(Extracted entries begins)

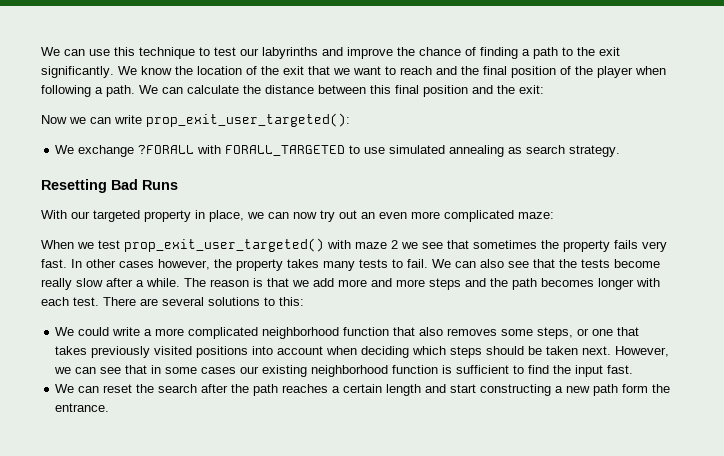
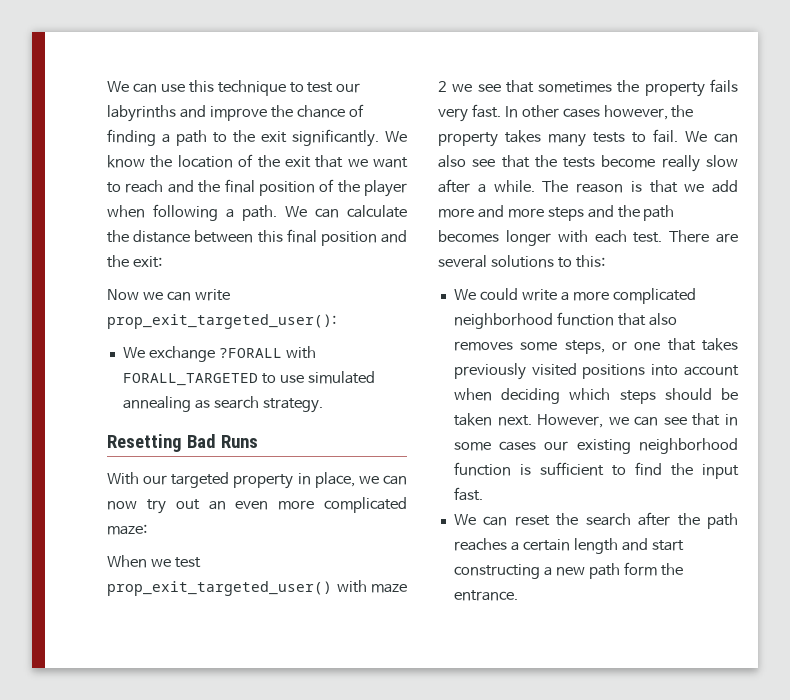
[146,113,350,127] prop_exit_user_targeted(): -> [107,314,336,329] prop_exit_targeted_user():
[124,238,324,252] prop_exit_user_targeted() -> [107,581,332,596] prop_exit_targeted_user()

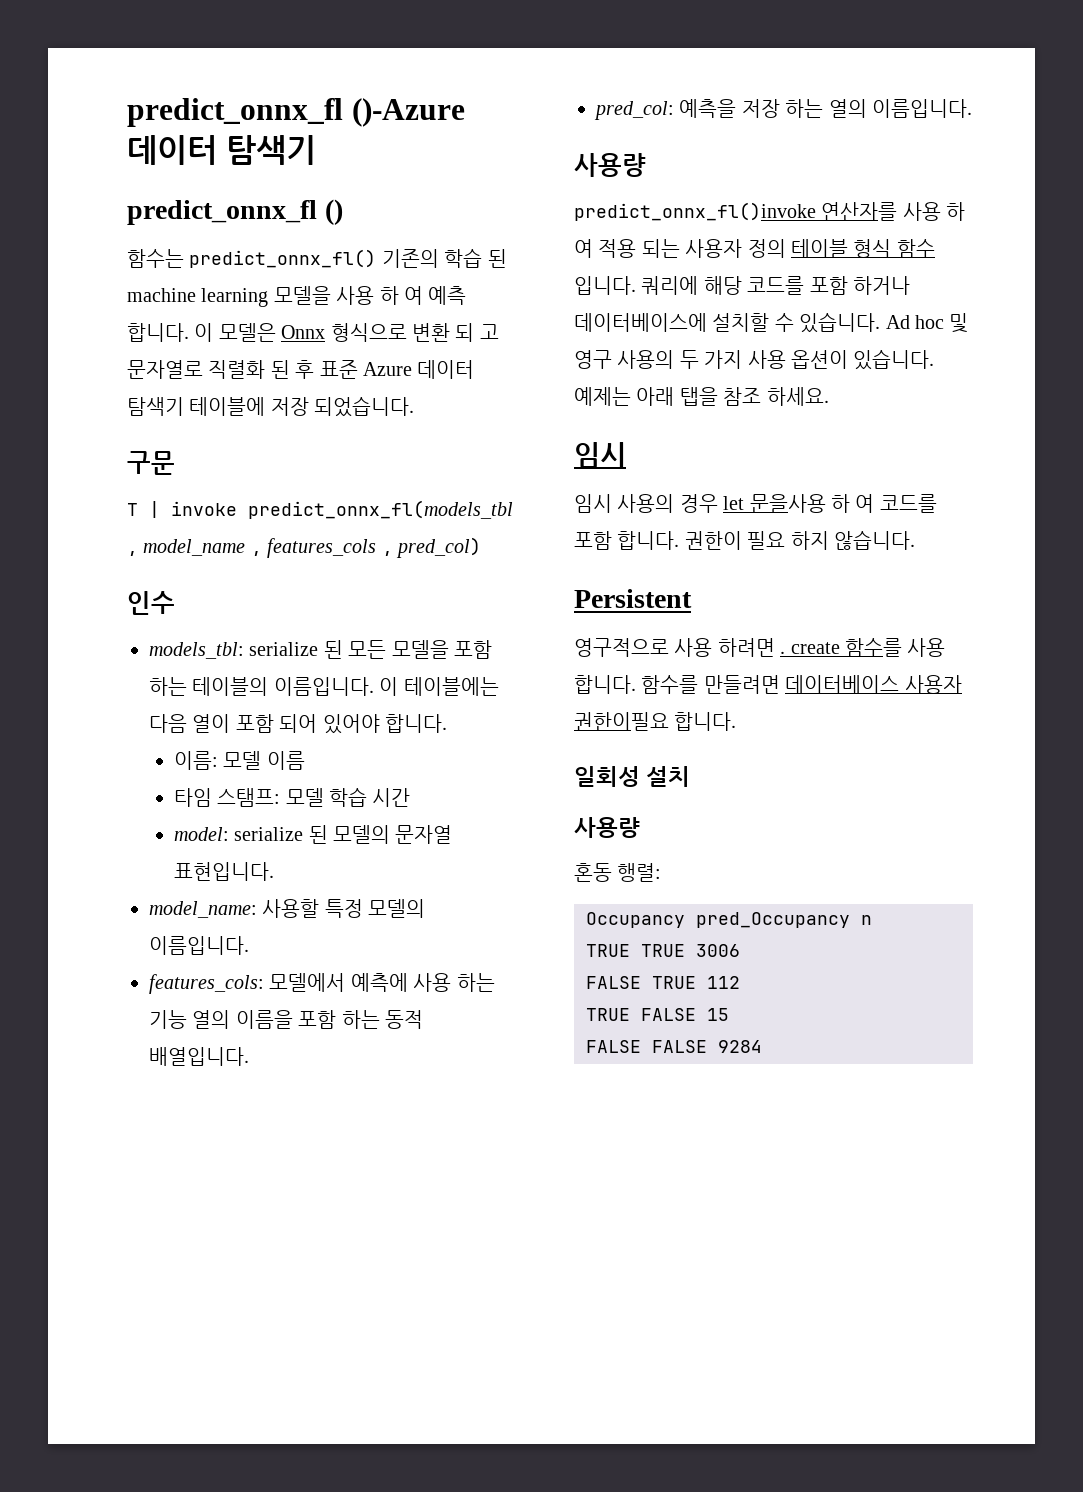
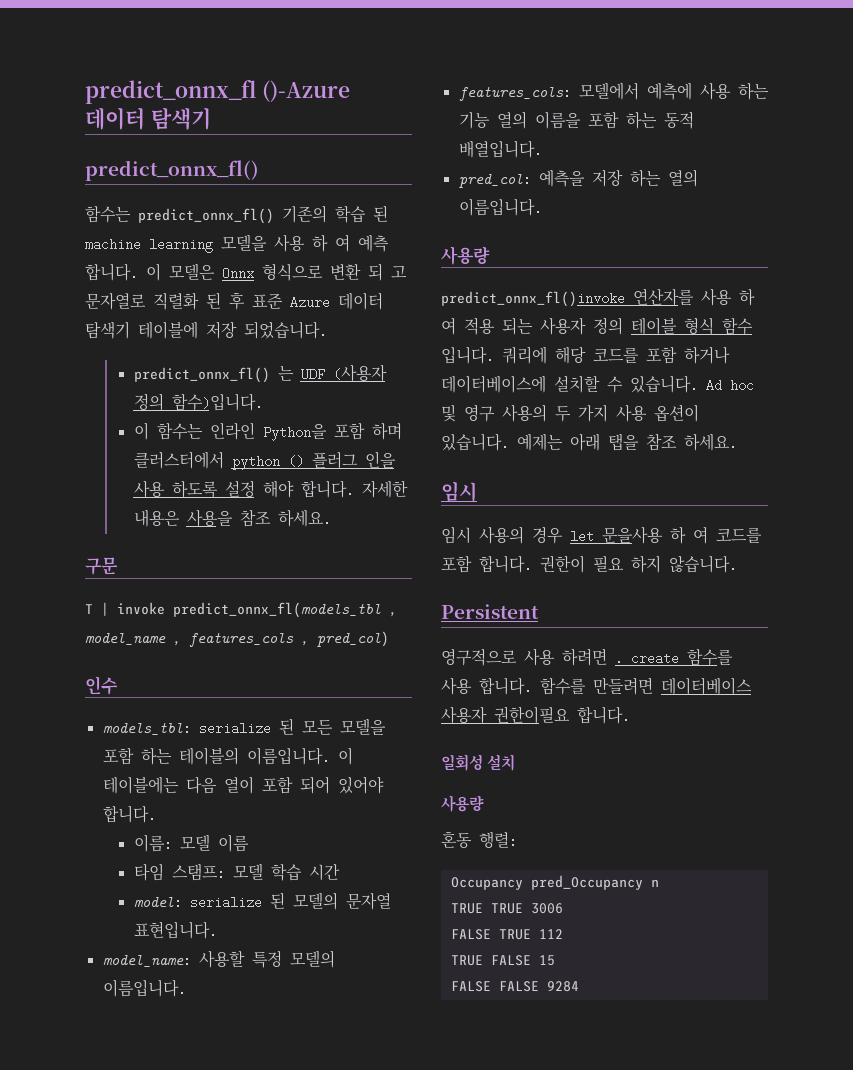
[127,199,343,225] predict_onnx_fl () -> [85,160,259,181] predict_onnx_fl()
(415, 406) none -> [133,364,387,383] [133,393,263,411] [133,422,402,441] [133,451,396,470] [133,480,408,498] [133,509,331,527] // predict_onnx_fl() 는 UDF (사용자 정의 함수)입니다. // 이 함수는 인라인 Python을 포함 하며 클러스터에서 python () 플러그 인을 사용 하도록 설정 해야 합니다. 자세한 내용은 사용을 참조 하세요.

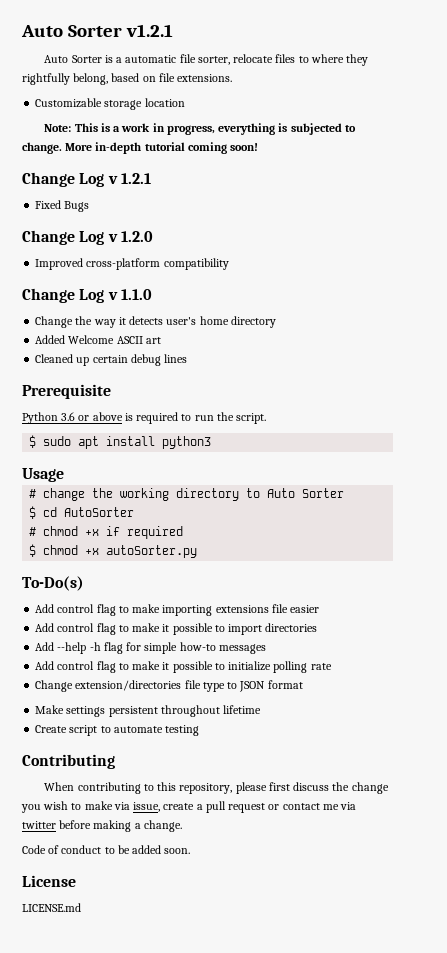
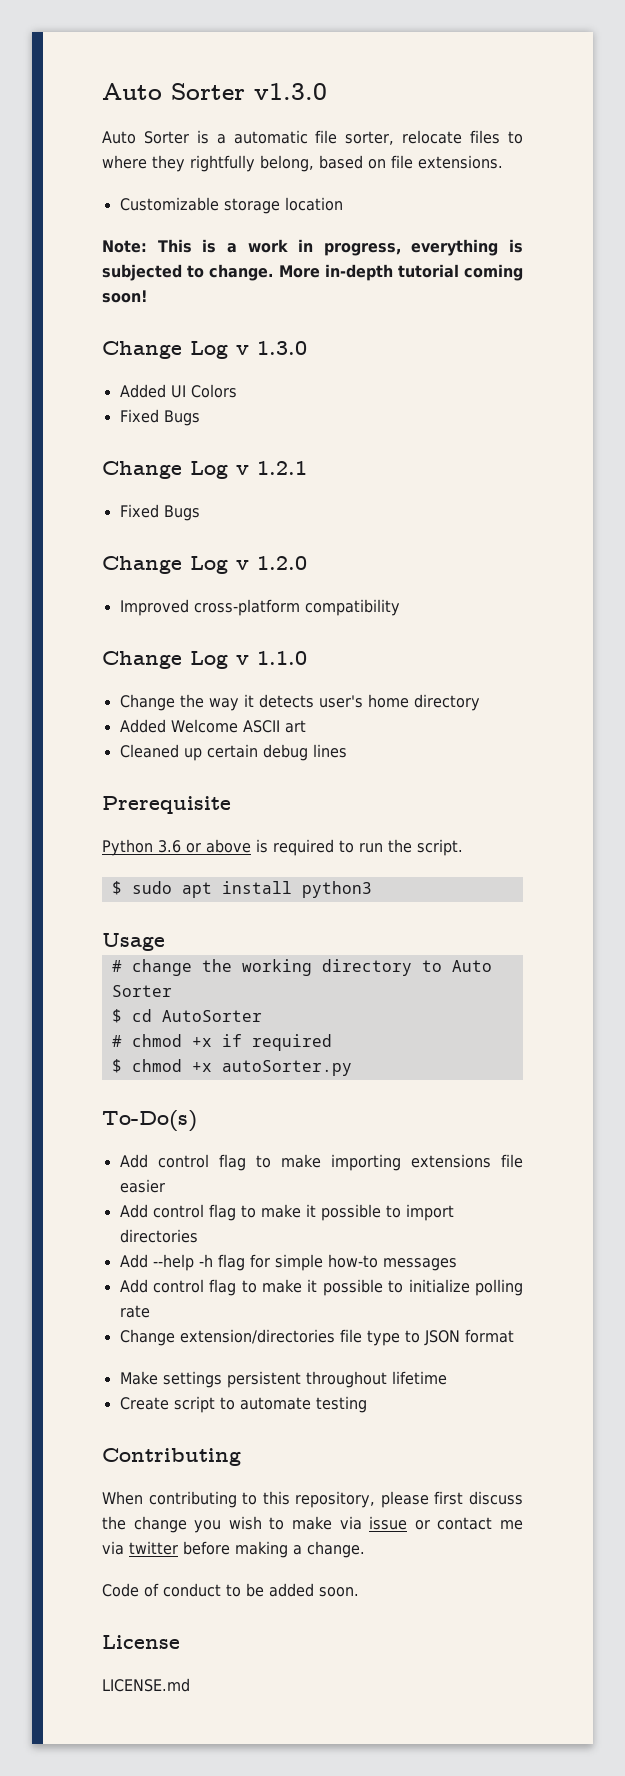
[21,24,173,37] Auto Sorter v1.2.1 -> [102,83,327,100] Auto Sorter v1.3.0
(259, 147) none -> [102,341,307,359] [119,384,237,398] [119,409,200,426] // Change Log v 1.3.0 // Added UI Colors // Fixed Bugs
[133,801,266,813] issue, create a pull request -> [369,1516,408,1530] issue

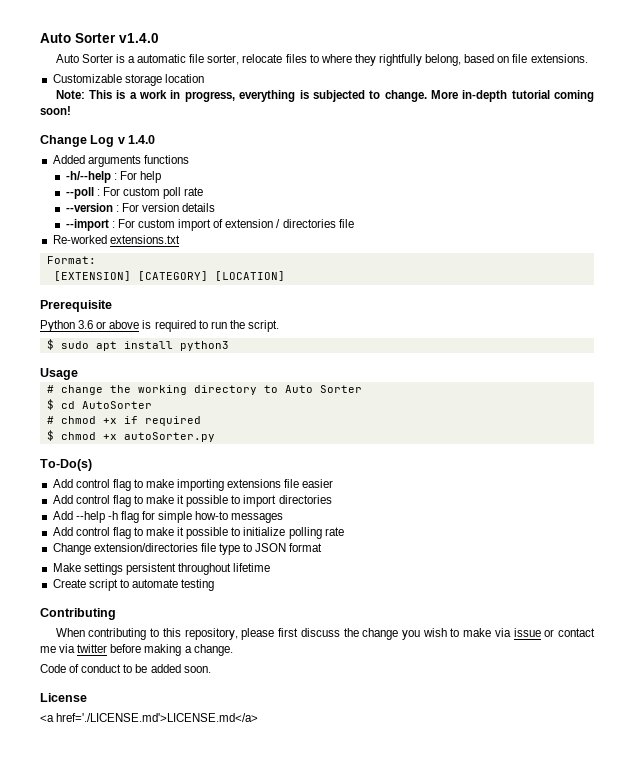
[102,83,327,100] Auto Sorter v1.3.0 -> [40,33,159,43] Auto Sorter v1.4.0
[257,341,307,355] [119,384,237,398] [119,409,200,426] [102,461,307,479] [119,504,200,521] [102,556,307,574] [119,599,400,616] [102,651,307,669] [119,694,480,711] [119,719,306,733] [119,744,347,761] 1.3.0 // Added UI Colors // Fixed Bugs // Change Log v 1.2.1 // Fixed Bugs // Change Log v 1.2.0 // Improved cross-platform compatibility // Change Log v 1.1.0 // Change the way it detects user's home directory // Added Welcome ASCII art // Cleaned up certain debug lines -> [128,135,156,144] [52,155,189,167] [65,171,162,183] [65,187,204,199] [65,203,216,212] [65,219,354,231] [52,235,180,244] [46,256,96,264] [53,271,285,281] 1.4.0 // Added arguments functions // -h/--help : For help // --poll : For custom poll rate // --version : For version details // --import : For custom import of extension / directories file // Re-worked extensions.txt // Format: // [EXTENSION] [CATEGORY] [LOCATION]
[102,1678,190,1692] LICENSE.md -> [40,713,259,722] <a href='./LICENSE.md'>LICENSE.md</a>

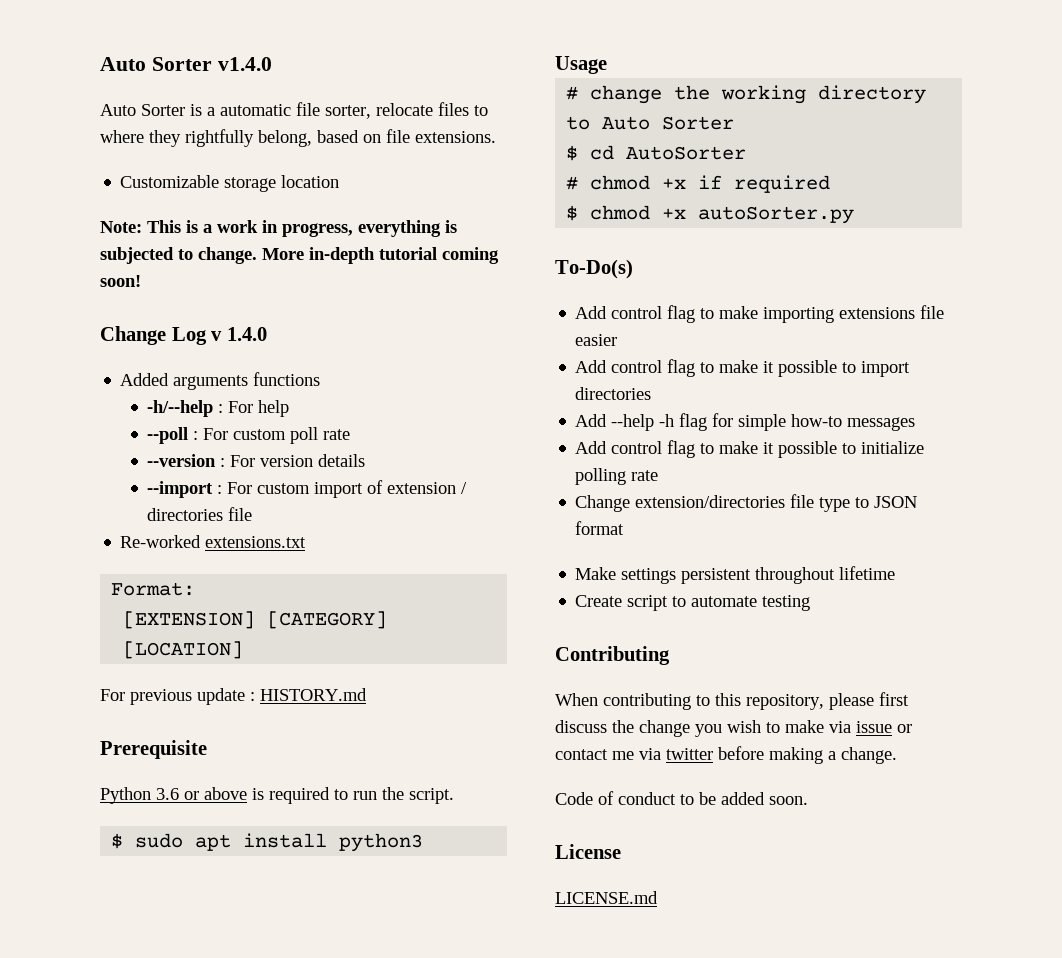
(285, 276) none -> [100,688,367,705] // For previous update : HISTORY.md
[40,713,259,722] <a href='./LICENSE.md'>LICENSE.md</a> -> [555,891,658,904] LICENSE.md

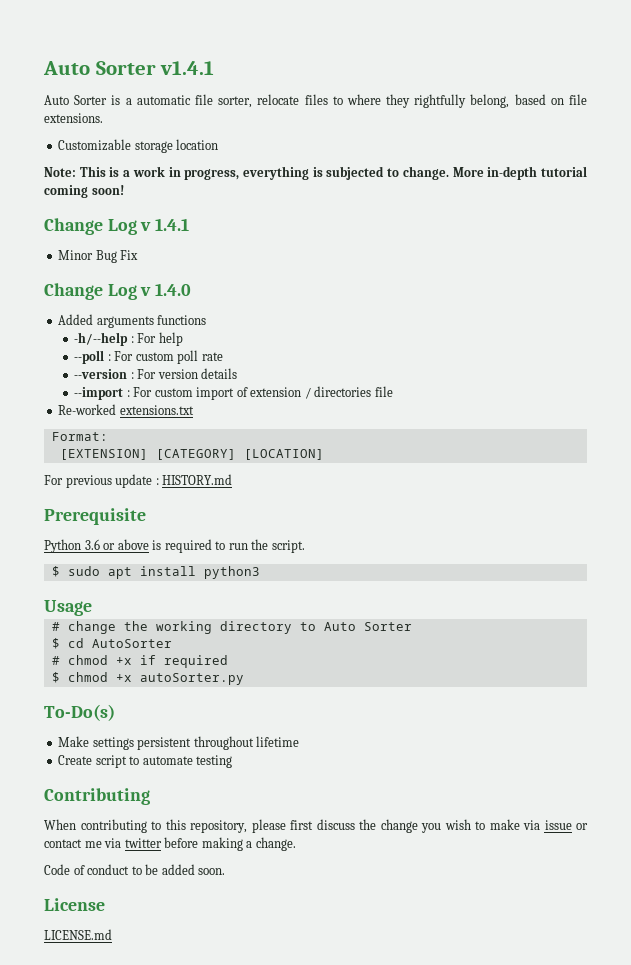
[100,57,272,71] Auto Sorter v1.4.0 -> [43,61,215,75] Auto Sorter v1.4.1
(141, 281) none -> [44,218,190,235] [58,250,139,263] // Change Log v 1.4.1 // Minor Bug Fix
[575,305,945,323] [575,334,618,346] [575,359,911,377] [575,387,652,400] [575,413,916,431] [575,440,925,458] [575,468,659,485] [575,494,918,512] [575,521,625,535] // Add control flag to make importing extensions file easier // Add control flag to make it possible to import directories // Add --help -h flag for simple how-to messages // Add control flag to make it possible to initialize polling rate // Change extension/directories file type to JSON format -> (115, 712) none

(Extracted entries ends)

All the lines above need to be repeated exactly, with no pictures carried over.

[146,113,350,127] prop_exit_user_targeted(): -> [107,314,336,329] prop_exit_targeted_user():
[124,238,324,252] prop_exit_user_targeted() -> [107,581,332,596] prop_exit_targeted_user()

[127,199,343,225] predict_onnx_fl () -> [85,160,259,181] predict_onnx_fl()
(415, 406) none -> [133,364,387,383] [133,393,263,411] [133,422,402,441] [133,451,396,470] [133,480,408,498] [133,509,331,527] // predict_onnx_fl() 는 UDF (사용자 정의 함수)입니다. // 이 함수는 인라인 Python을 포함 하며 클러스터에서 python () 플러그 인을 사용 하도록 설정 해야 합니다. 자세한 내용은 사용을 참조 하세요.

[21,24,173,37] Auto Sorter v1.2.1 -> [102,83,327,100] Auto Sorter v1.3.0
(259, 147) none -> [102,341,307,359] [119,384,237,398] [119,409,200,426] // Change Log v 1.3.0 // Added UI Colors // Fixed Bugs
[133,801,266,813] issue, create a pull request -> [369,1516,408,1530] issue

[102,83,327,100] Auto Sorter v1.3.0 -> [40,33,159,43] Auto Sorter v1.4.0
[257,341,307,355] [119,384,237,398] [119,409,200,426] [102,461,307,479] [119,504,200,521] [102,556,307,574] [119,599,400,616] [102,651,307,669] [119,694,480,711] [119,719,306,733] [119,744,347,761] 1.3.0 // Added UI Colors // Fixed Bugs // Change Log v 1.2.1 // Fixed Bugs // Change Log v 1.2.0 // Improved cross-platform compatibility // Change Log v 1.1.0 // Change the way it detects user's home directory // Added Welcome ASCII art // Cleaned up certain debug lines -> [128,135,156,144] [52,155,189,167] [65,171,162,183] [65,187,204,199] [65,203,216,212] [65,219,354,231] [52,235,180,244] [46,256,96,264] [53,271,285,281] 1.4.0 // Added arguments functions // -h/--help : For help // --poll : For custom poll rate // --version : For version details // --import : For custom import of extension / directories file // Re-worked extensions.txt // Format: // [EXTENSION] [CATEGORY] [LOCATION]
[102,1678,190,1692] LICENSE.md -> [40,713,259,722] <a href='./LICENSE.md'>LICENSE.md</a>

(285, 276) none -> [100,688,367,705] // For previous update : HISTORY.md
[40,713,259,722] <a href='./LICENSE.md'>LICENSE.md</a> -> [555,891,658,904] LICENSE.md

[100,57,272,71] Auto Sorter v1.4.0 -> [43,61,215,75] Auto Sorter v1.4.1
(141, 281) none -> [44,218,190,235] [58,250,139,263] // Change Log v 1.4.1 // Minor Bug Fix
[575,305,945,323] [575,334,618,346] [575,359,911,377] [575,387,652,400] [575,413,916,431] [575,440,925,458] [575,468,659,485] [575,494,918,512] [575,521,625,535] // Add control flag to make importing extensions file easier // Add control flag to make it possible to import directories // Add --help -h flag for simple how-to messages // Add control flag to make it possible to initialize polling rate // Change extension/directories file type to JSON format -> (115, 712) none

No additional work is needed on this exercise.